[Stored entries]
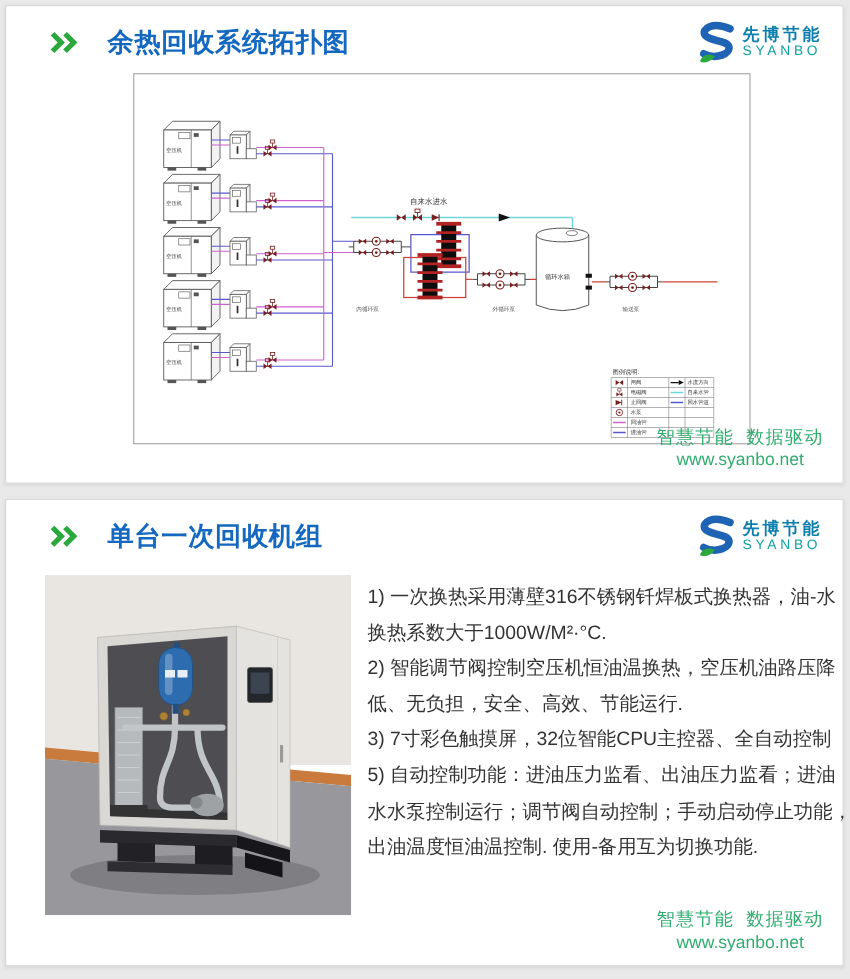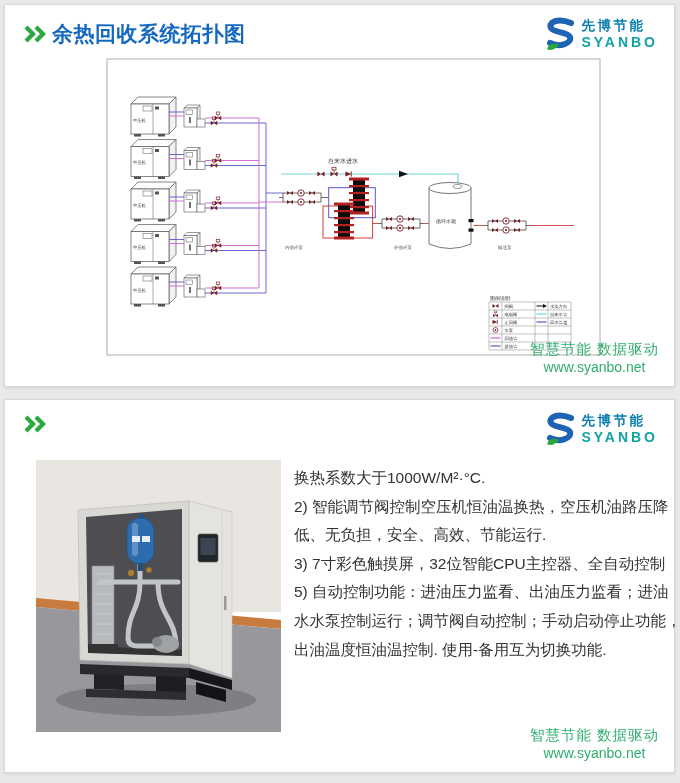"余热回收系统拓扑图" .section-header { gap: 5px -> 23px; left: 18px -> 34px }
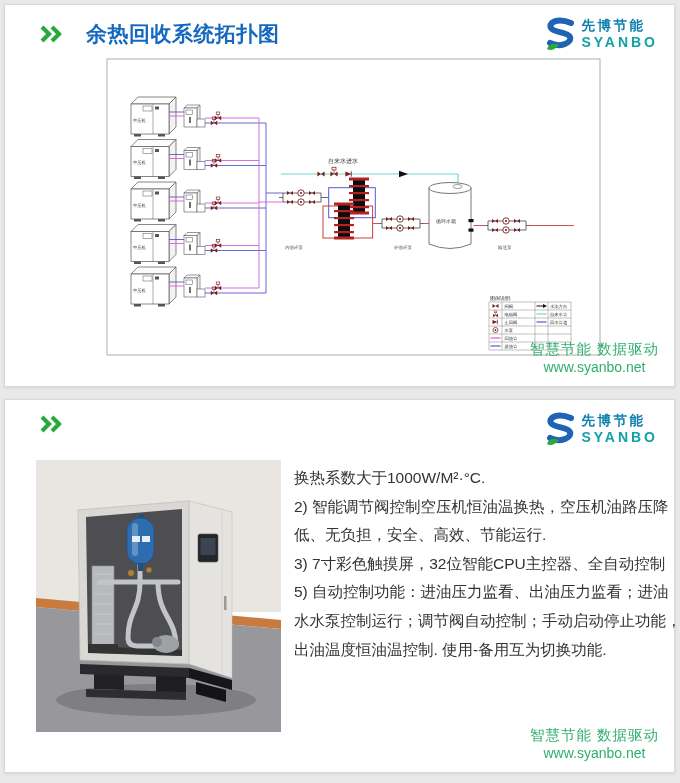"SYANBO" .logo-en { font-size: 14px -> 11px; font-weight: bold -> normal }
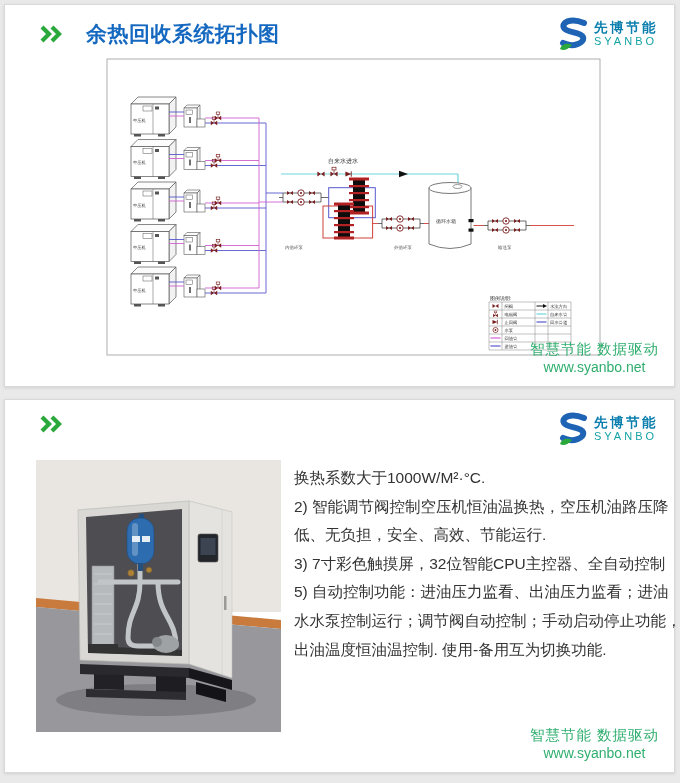"智慧节能 数据驱动" .footer-slogan { font-family: none -> Liberation Mono, monospace }
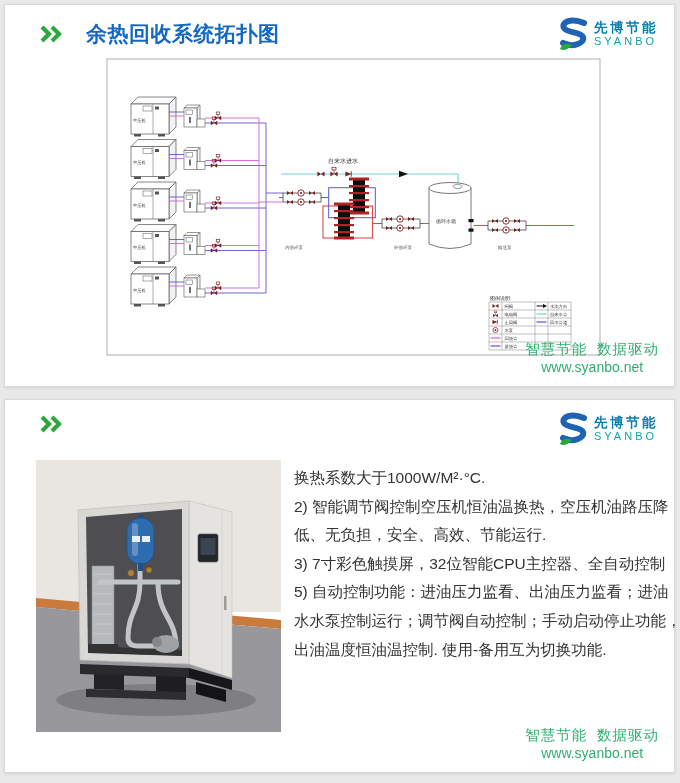"单台一次回收机组" div.section-title { html: none -> <div>单台一次回收机组</div> }
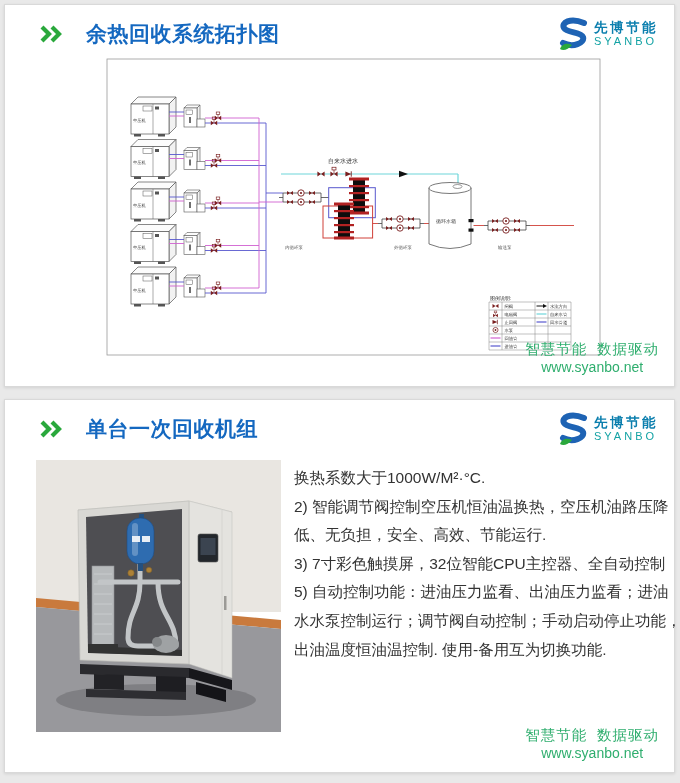"1) 一次换热采用薄壁316不锈钢钎焊板式换热器，油-水" div.feature-line { html: none -> <div>1) 一次换热采用薄壁316不锈钢钎焊板式换热器，油-水</div> }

Brief >>
Each line of the data above is to be output exactly; the pictures are not to appear.

Your solution >>
"余热回收系统拓扑图" .section-header { gap: 5px -> 23px; left: 18px -> 34px }
"SYANBO" .logo-en { font-size: 14px -> 11px; font-weight: bold -> normal }
"智慧节能 数据驱动" .footer-slogan { font-family: none -> Liberation Mono, monospace }
"单台一次回收机组" div.section-title { html: none -> <div>单台一次回收机组</div> }
"1) 一次换热采用薄壁316不锈钢钎焊板式换热器，油-水" div.feature-line { html: none -> <div>1) 一次换热采用薄壁316不锈钢钎焊板式换热器，油-水</div> }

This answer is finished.